▸ **DATA SHOWN**:
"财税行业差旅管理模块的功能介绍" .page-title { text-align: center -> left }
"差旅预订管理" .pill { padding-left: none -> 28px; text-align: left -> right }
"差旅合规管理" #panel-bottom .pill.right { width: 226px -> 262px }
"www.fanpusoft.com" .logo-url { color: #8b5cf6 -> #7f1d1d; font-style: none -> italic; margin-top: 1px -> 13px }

--

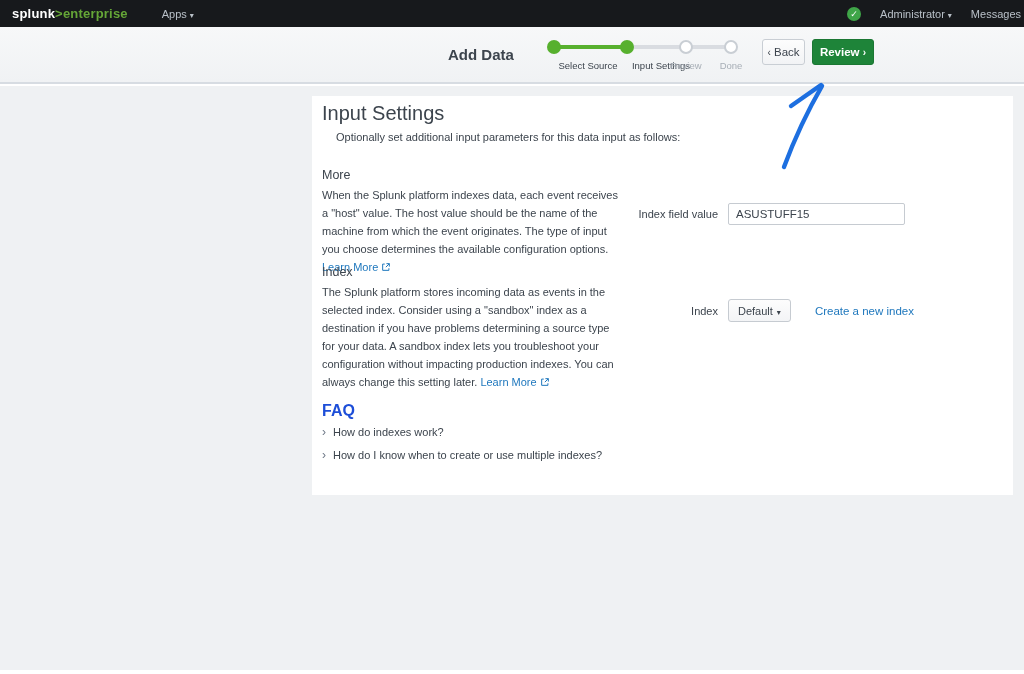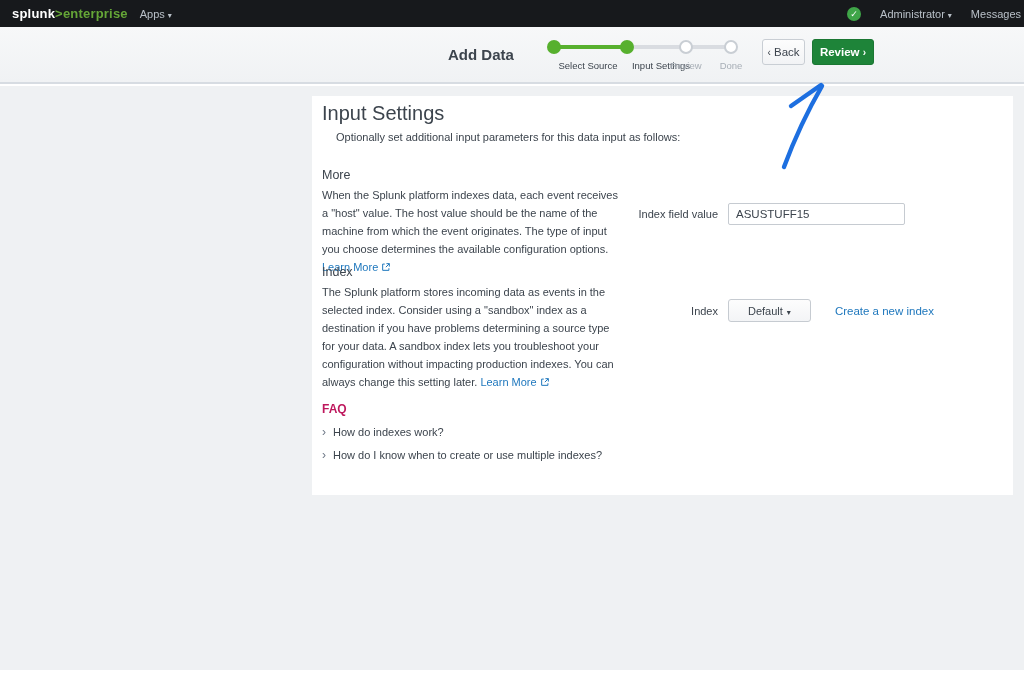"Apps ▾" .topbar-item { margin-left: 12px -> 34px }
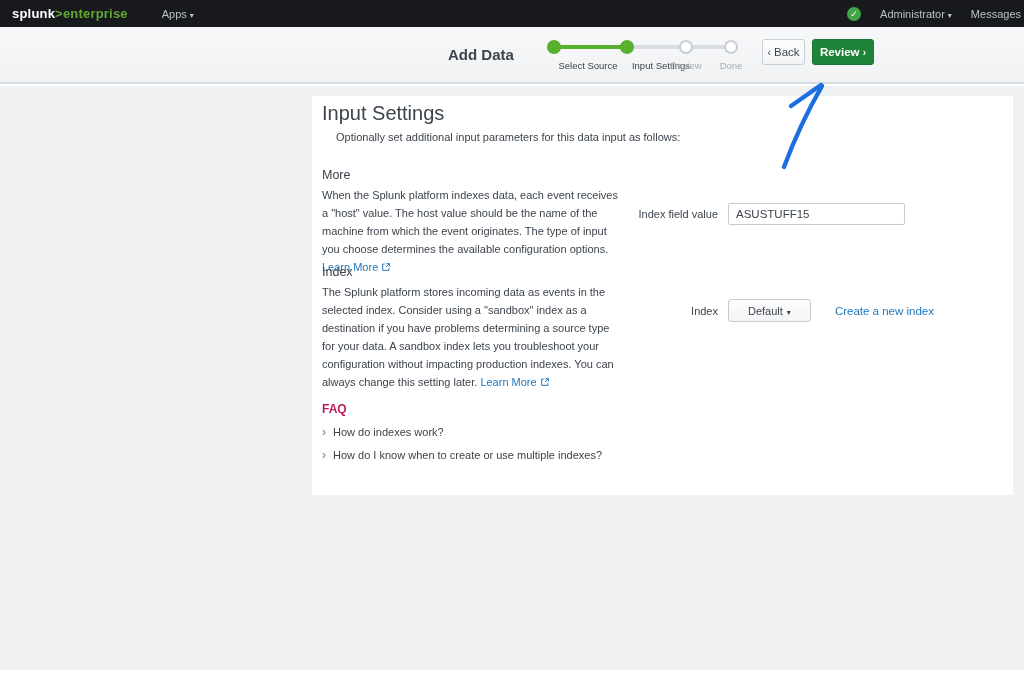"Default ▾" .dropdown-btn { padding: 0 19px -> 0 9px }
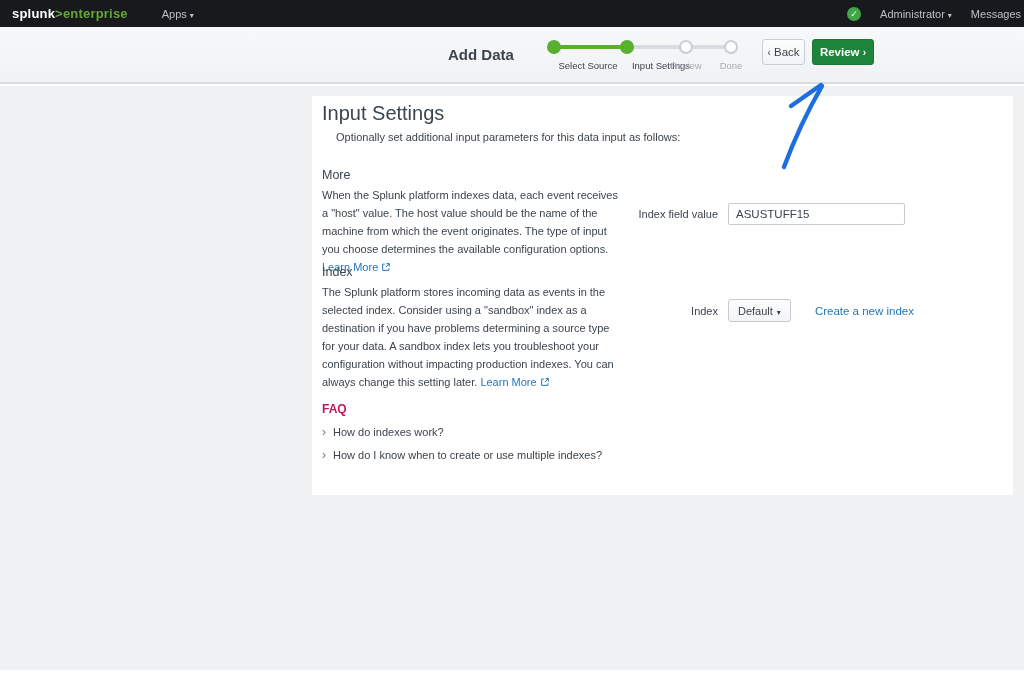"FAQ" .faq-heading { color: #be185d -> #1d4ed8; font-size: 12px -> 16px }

--

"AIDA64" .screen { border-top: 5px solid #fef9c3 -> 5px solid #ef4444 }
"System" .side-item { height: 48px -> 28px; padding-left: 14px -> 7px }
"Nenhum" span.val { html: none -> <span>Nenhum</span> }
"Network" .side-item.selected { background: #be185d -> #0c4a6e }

▸ **WHAT YOU SHOULD DO**:
From the data above, return every line from the line that has "padding-left: none ->" up to and including the line that has "color: #8b5cf6 ->", exactly.

▸ **RESULT FOR THIS EXERCISE**:
"差旅预订管理" .pill { padding-left: none -> 28px; text-align: left -> right }
"差旅合规管理" #panel-bottom .pill.right { width: 226px -> 262px }
"www.fanpusoft.com" .logo-url { color: #8b5cf6 -> #7f1d1d; font-style: none -> italic; margin-top: 1px -> 13px }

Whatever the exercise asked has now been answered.